Speaking of hazards to squash production,this morning I found a male flower bud that was covered with tiny squash bug nymphs. It’s the first time this year that I’ve seen squash bugs. I quickly plucked the bud from it’s stalk and threw it several feet away from my garden plot, into the weeds. Hopefully that’s all that there were, and none escaped to the rest of the plant. In the weeds these tiny nymphs won’t be able to travel back to the squash patch in the heat. They are too young to fly, and there is no squash for them to feed on for a considerable distance. But they are a warning to watch for the third generation of bugs in my patch.
I promised to write about taking squash to market. We’ve now been twice, and will be going for the third time this Saturday. Here’s how things went.
On September 1 we brought squash that had been harvested August 28, 29, 30 and 31. There were a total of 54 large squash, about 7 inches long. I sold all but 2. The ones that didn’t sell were of the variety Zephyr. Some sold at 2 for $1.00 (they were 240 gm and over) and others at 2 for 75 cents. These prices come to 75 cents to $1.00 per pound. I could sell them by the pound, but last year customers told me they preferred to purchase squash by the piece rather than by the pound. The sale of large squashes brought in $21.75.
I also had 192 mini squash, sold at 5 or 6 for $1.00, depending on the size. That comes to $1.50 to $1.75 per pound. Good deal. I sold 175 of the mini squash for $33. If I’d sold the last 17 I would have made an extra $3.00. They say to aim to bring home 20% of what you bring. That way you have enough for everyone who may want your product without too much waste. I brought home about 10%.
So, the total income from squash on Sept. 1 came to $54.75.
Meanwhile, between Aug. 28 and Aug. 31, I put in 20 to 45 minutes a day to harvest and clean the squash, for a total of 4.3 hours. That comes to $12.64 per hour, not including the time spent at market or the 14 hours spent in the squash patch before it started producing squash for harvest.
September 8 was our second day at market with squash. This time I brought 96 large squash to market, and sold only 32 of them, 1/3 of what I brought. I made $16.75. So the harvest was up, but people weren’t buying the large squash.
I harvested 291 mini squash and sold 177 of them, 61%, for $30.40. Total squash income for the week was $46.65. Glenn Scott, one of the vendors who has been selling at our Farmers’ Market much longer than me, agreed that Sept. 8 was a relatively slow week for sales. It’s between paychecks, he explained. People spend more if they were paid that week.
I estimate that I was putting in an hour or more per day, two hours on Friday, to harvest and wash the squash. The total was 7.4 hours. So, for the week of Sept. 8, my sales amounted to $6.30 per hour. At least it’s over the minimum wage!

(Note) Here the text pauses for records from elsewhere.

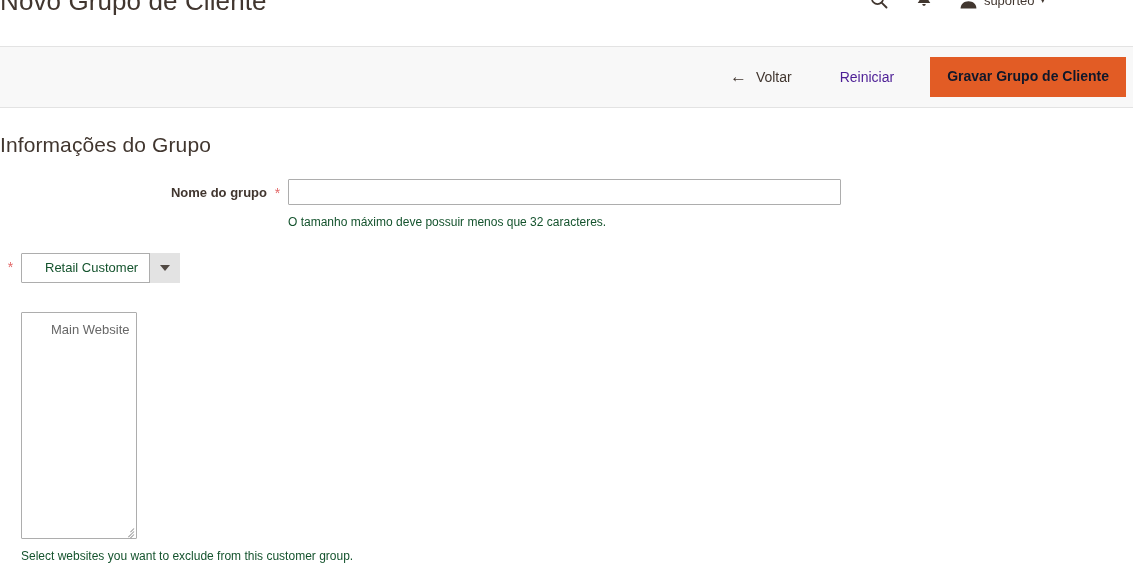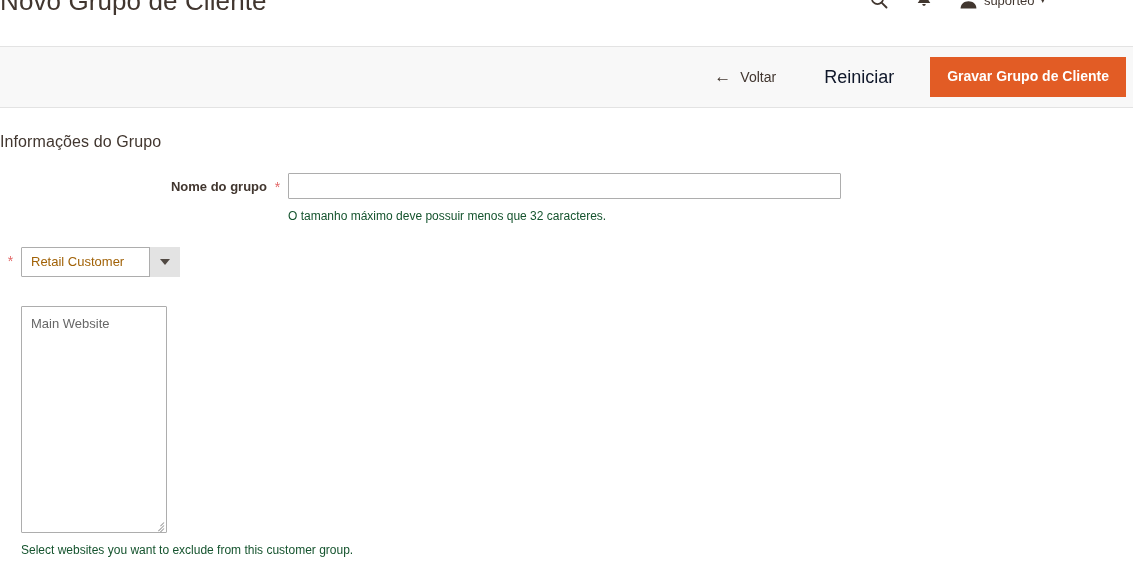--- a/index.html
+++ b/index.html
@@ -98,49 +98,49 @@
     font-size: 17px;
     line-height: 1;
     color: #41362f;
     display: inline-block;
     transform: translateY(-1px);
   }
   .btn-reset {
     background: transparent;
     border: none;
     font-family: "Liberation Sans", sans-serif;
-    font-size: 18px;
-    color: #0f172a;
+    font-size: 14px;
+    color: #4c1d95;
     cursor: pointer;
     padding: 6px 10px;
     margin-right: 26px;
   }
   .btn-primary {
     background: #e25c25;
     border: 1px solid #e25c25;
-    color: #ffffff;
+    color: #0f172a;
     font-family: "Liberation Sans", sans-serif;
     font-size: 14px;
     font-weight: bold;
     padding: 11px 16px;
     cursor: pointer;
     border-radius: 0;
     line-height: 1.1;
     white-space: nowrap;
   }
 
   
   .content {
     position: absolute;
     left: 0;
     top: 108px;
     width: 1133px;
   }
   .section-title {
-    font-size: 16px;
+    font-size: 21px;
     font-weight: 400;
     color: #41362f;
     margin: 25px 0 0 0;
     padding-left: 0px;
     letter-spacing: 0.1px;
   }
 
   .form-body {
     margin-top: 22px;
   }
@@ -207,22 +207,22 @@
     left: 0;
     top: 0;
     width: 159px;
     height: 30px;
     box-sizing: border-box;
     border: 1px solid #adadad;
     background: #ffffff;
     display: flex;
     align-items: center;
     font-size: 13px;
-    color: #a16207;
-    padding-left: 9px;
+    color: #14532d;
+    padding-left: 23px;
     border-radius: 1px;
     cursor: pointer;
   }
   .select-arrow-btn {
     position: absolute;
     right: 0px;
     top: 0px;
     width: 31px;
     height: 30px;
     box-sizing: border-box;
@@ -236,27 +236,28 @@
   .select-arrow-btn .caret {
     width: 0;
     height: 0;
     border-left: 5px solid transparent;
     border-right: 5px solid transparent;
     border-top: 6px solid #514943;
   }
 
   .multiselect {
     position: relative;
-    width: 146px;
+    width: 116px;
     height: 227px;
     box-sizing: border-box;
     border: 1px solid #adadad;
     background: #ffffff;
     border-radius: 1px;
     overflow: hidden;
+    padding-left: 20px;
   }
   .multiselect-option {
     font-size: 13px;
     color: #676767;
     padding: 9px 0 0 9px;
     white-space: nowrap;
     cursor: pointer;
   }
   .resize-grip {
     position: absolute;

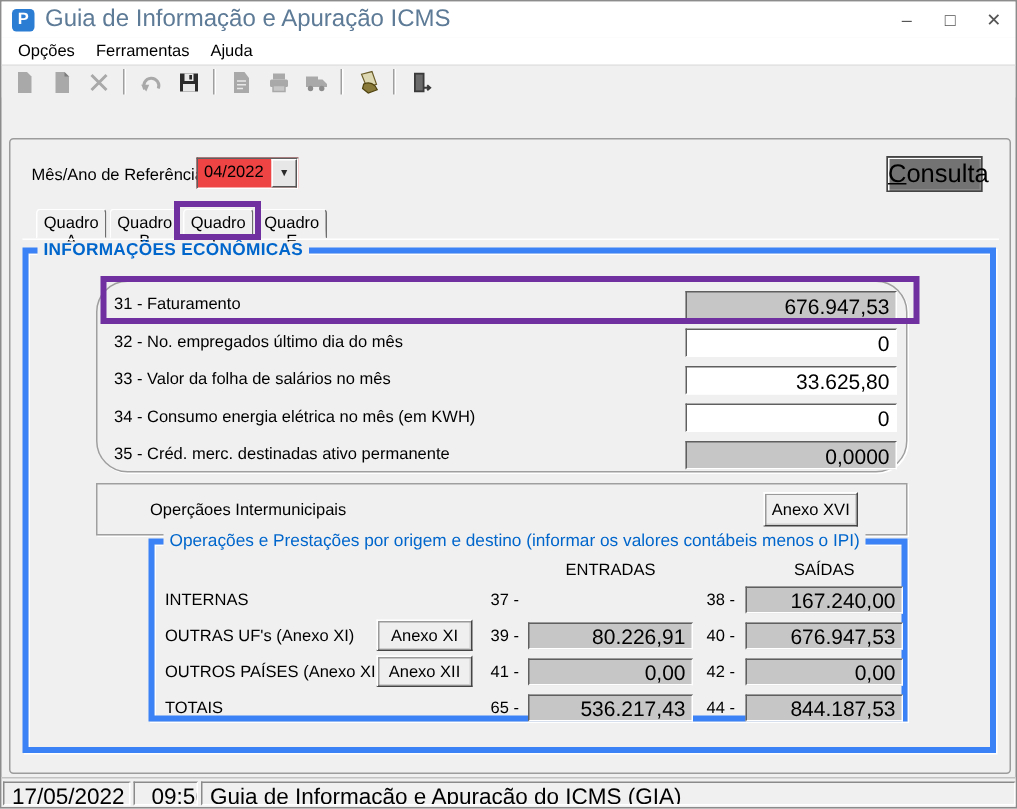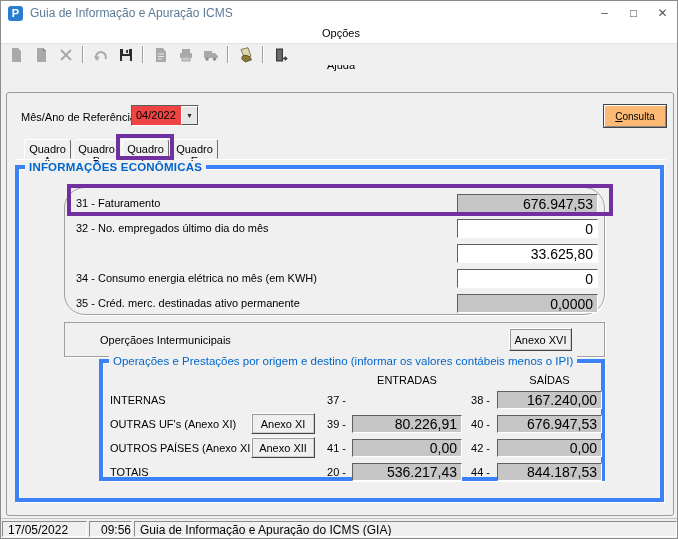--- a/index.html
+++ b/index.html
@@ -9,26 +9,26 @@
     --band-bg:#848484;
     --disabled-bg:#c6c6c6;
   }
   *{margin:0;padding:0;box-sizing:border-box;}
   body{background:#d6d6d6;font-family:"Liberation Sans","DejaVu Sans",sans-serif;font-size:11px;color:#000;}
   .window{position:relative;width:678px;height:539px;background:#f0f0f0;border:1px solid #8c8c8c;overflow:hidden;}
 
   
   .titlebar{position:absolute;top:0;left:0;right:0;height:24px;background:#ffffff;display:flex;align-items:center;padding-left:7px;}
   .app-icon{width:15px;height:15px;background:#2b7cd3;border-radius:3px;color:#fff;font-weight:bold;font-size:11px;display:flex;align-items:center;justify-content:center;flex:0 0 auto;}
-  .title{margin-left:7px;color:#5d7a96;font-size:12px;flex:1;white-space:nowrap;overflow:hidden;}
+  .title{margin-left:7px;color:#5d7a96;font-size:16px;flex:1;white-space:nowrap;overflow:hidden;}
   .win-controls{display:flex;height:100%;}
   .win-btn{width:29px;height:100%;display:flex;align-items:center;justify-content:center;color:#555;font-size:12px;cursor:default;}
 
   
-  .menubar{position:absolute;top:24px;left:0;right:0;height:18px;background:#ffffff;display:flex;align-items:center;padding-left:4px;flex-direction:column;}
+  .menubar{position:absolute;top:24px;left:0;right:0;height:18px;background:#ffffff;display:flex;align-items:center;padding-left:4px;}
   .menu-item{padding:2px 7px;color:#000;}
 
   
   .toolbar{position:absolute;top:42px;left:0;right:0;height:22px;background:#f0f0f0;display:flex;align-items:center;padding-left:2px;border-top:1px solid #e3e3e3;}
   .tb-btn{width:25px;height:21px;display:flex;align-items:center;justify-content:center;background:transparent;border:none;}
   .tb-sep{width:2px;height:17px;border-left:1px solid #9f9f9f;border-right:1px solid #ffffff;margin:0 4px;}
   .tb-icon{display:flex;align-items:center;justify-content:center;}
 
   
   .band{position:absolute;top:64px;left:0;right:0;height:24px;background:var(--band-bg);}
@@ -39,21 +39,21 @@
   .company-field{position:absolute;left:281px;top:2px;width:391px;height:20px;background:var(--company-bg);border:1px solid;border-color:#5f5f5f #fff #fff #5f5f5f;}
 
   
   .main-panel{position:absolute;left:5px;top:91px;width:668px;height:424px;background:#f0f0f0;border:1px solid #9c9c9c;border-radius:3px;}
 
   .mes-label{position:absolute;left:14px;top:18px;}
   .combo{position:absolute;left:124px;top:12px;width:68px;height:21px;border:1px solid;border-color:#5f5f5f #fff #fff #5f5f5f;background:#ef4444;display:flex;}
   .combo-text{flex:1;padding:3px 0 0 4px;font-size:11px;}
   .combo-arrow{width:17px;height:100%;background:#e7e7e7;border:1px solid;border-color:#fff #555 #555 #fff;display:flex;align-items:center;justify-content:center;font-size:7px;color:#2a2a2a;}
   .btn{background:#efefef;border:1px solid;border-color:#fff #444 #444 #fff;box-shadow:1px 1px 0 #9a9a9a inset, -1px -1px 0 #cfcfcf inset;font-family:inherit;font-size:11px;color:#000;}
-  .consulta-btn{position:absolute;left:596px;top:11px;width:64px;height:24px;border:1px solid #444;box-shadow:1px 1px 0 #fff inset,-1px -1px 0 #8a8a8a inset;background:#fdba74;font-family:inherit;font-size:10px;}
+  .consulta-btn{position:absolute;left:584px;top:11px;width:64px;height:24px;border:1px solid #444;box-shadow:1px 1px 0 #fff inset,-1px -1px 0 #8a8a8a inset;background:#737373;font-family:inherit;font-size:17px;}
 
   
   .tabs{position:absolute;left:17px;top:46px;height:21px;width:640px;}
   .tab{position:absolute;top:0;width:47px;height:20px;background:#f0f0f0;border:1px solid;border-color:#fff #6d6d6d transparent #fff;border-radius:3px 3px 0 0;text-align:center;padding-top:3px;font-size:11px;}
   .tabline{position:absolute;left:8px;top:66px;width:651px;border-top:1px solid #fff;}
 
   
   .groupbox{position:absolute;border:4px solid #3b82f6;box-shadow:1px 1px 0 #fff, 1px 1px 0 #fff inset;}
   .gb-main{left:8px;top:72px;width:649px;height:337px;}
   .gb-caption{position:absolute;top:-8px;left:6px;background:#f0f0f0;padding:0 4px;color:var(--caption-blue);font-size:11.5px;white-space:nowrap;}
@@ -83,21 +83,21 @@
   .or-row .anexo-btn{position:absolute;left:148px;top:-1px;width:64px;height:21px;}
   .or-row .num{position:absolute;top:4px;text-align:right;}
   .or-row .e-num{left:203px;width:40px;}
   .or-row .s-num{left:350px;width:37px;}
   .or-row .field{position:absolute;top:1px;height:18px;}
   .or-row .e-field{left:249px;width:110px;}
   .or-row .s-field{left:394px;width:105px;}
 
   
   .statusbar{position:absolute;left:0;bottom:0;width:678px;height:20px;background:#f0f0f0;border-top:1px solid #c2c2c2;}
-  .sb-cell{position:absolute;top:2px;height:16px;border:1px solid;border-color:#8a8a8a #fff #fff #8a8a8a;padding:1px 5px 0 5px;font-size:12px;white-space:nowrap;overflow:hidden;}
+  .sb-cell{position:absolute;top:2px;height:16px;border:1px solid;border-color:#8a8a8a #fff #fff #8a8a8a;padding:1px 5px 0 5px;font-size:15px;white-space:nowrap;overflow:hidden;}
   .sb-date{left:1px;width:85px;}
   .sb-time{left:88px;width:43px;padding-left:11px;}
   .sb-text{left:133px;width:543px;}
 
   
   .annotation{position:absolute;border:4px solid var(--annotation);z-index:40;pointer-events:none;}
   .ann-tab{left:115px;top:133px;width:58px;height:26px;}
   .ann-fat{left:66px;top:183px;width:546px;height:32px;}
 
   u{text-decoration:underline;}
@@ -245,20 +245,21 @@
       <div class="framed panel-econ" id="econ-rows">
           <div class="econ-row" style="top: 5px;">
             <span class="row-label">31 - Faturamento</span>
             <div class="field disabled">676.947,53</div>
           </div>
           <div class="econ-row" style="top: 30px;">
             <span class="row-label">32 - No. empregados último dia do mês</span>
             <div class="field">0</div>
           </div>
           <div class="econ-row" style="top: 55px;">
+            <span class="row-label">33 - Valor da folha de salários no mês</span>
             <div class="field">33.625,80</div>
           </div>
           <div class="econ-row" style="top: 80px;">
             <span class="row-label">34 - Consumo energia elétrica no mês (em KWH)</span>
             <div class="field">0</div>
           </div>
           <div class="econ-row" style="top: 105px;">
             <span class="row-label">35 - Créd. merc. destinadas ativo permanente</span>
             <div class="field disabled">0,0000</div>
           </div>
@@ -290,21 +291,21 @@
           <div class="or-row" style="top: 75px;">
             <span class="row-label">OUTROS PAÍSES (Anexo XII)</span>
             <button class="btn anexo-btn">Anexo XII</button>
             <span class="num e-num">41 -</span>
             <div class="field disabled e-field">0,00</div>
             <span class="num s-num">42 -</span>
             <div class="field disabled s-field">0,00</div>
           </div>
           <div class="or-row" style="top: 99px;">
             <span class="row-label">TOTAIS</span>
-            <span class="num e-num">20 -</span>
+            <span class="num e-num">65 -</span>
             <div class="field disabled e-field">536.217,43</div>
             <span class="num s-num">44 -</span>
             <div class="field disabled s-field">844.187,53</div>
           </div>
         </div>
     </div>
   </div>
 
   <div class="statusbar">
     <div class="sb-cell sb-date">17/05/2022</div>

What happens to all of the unsold squash? We use some of it. We grill a bunch after the market and freeze it for pizza and pasta dishes during the winter. We also make a big batch of ratatouille and freeze some of it. We give some to our neighbors, if they want it. Most of the rest goes to the Parma Senior Center. Glenda, the chef at the senior center, finds creative ways to use it. This year the master gardeners have started collecting leftover produce from our vendors to take to Ronald McDonald House. Some went to them.
Seeing how much didn’t sell last week, I contacted the chef at Bon Appetit, the food service at Albertson College of Idaho. Last year they purchased some of my mini-squash, and this year the executive chef is also interested. So, we have arranged to bring him our unsold squash after the market on Saturday, and more on Tuesday or Wednesday if we have a reason to drive into town, or enough to sell to make the trip worthwhile. I’m very grateful to have that extra market for the squash.
There isn't a pot of gold at the end of the rainbow over my squash patch, but hopefully there is enough compensation to do better than break even.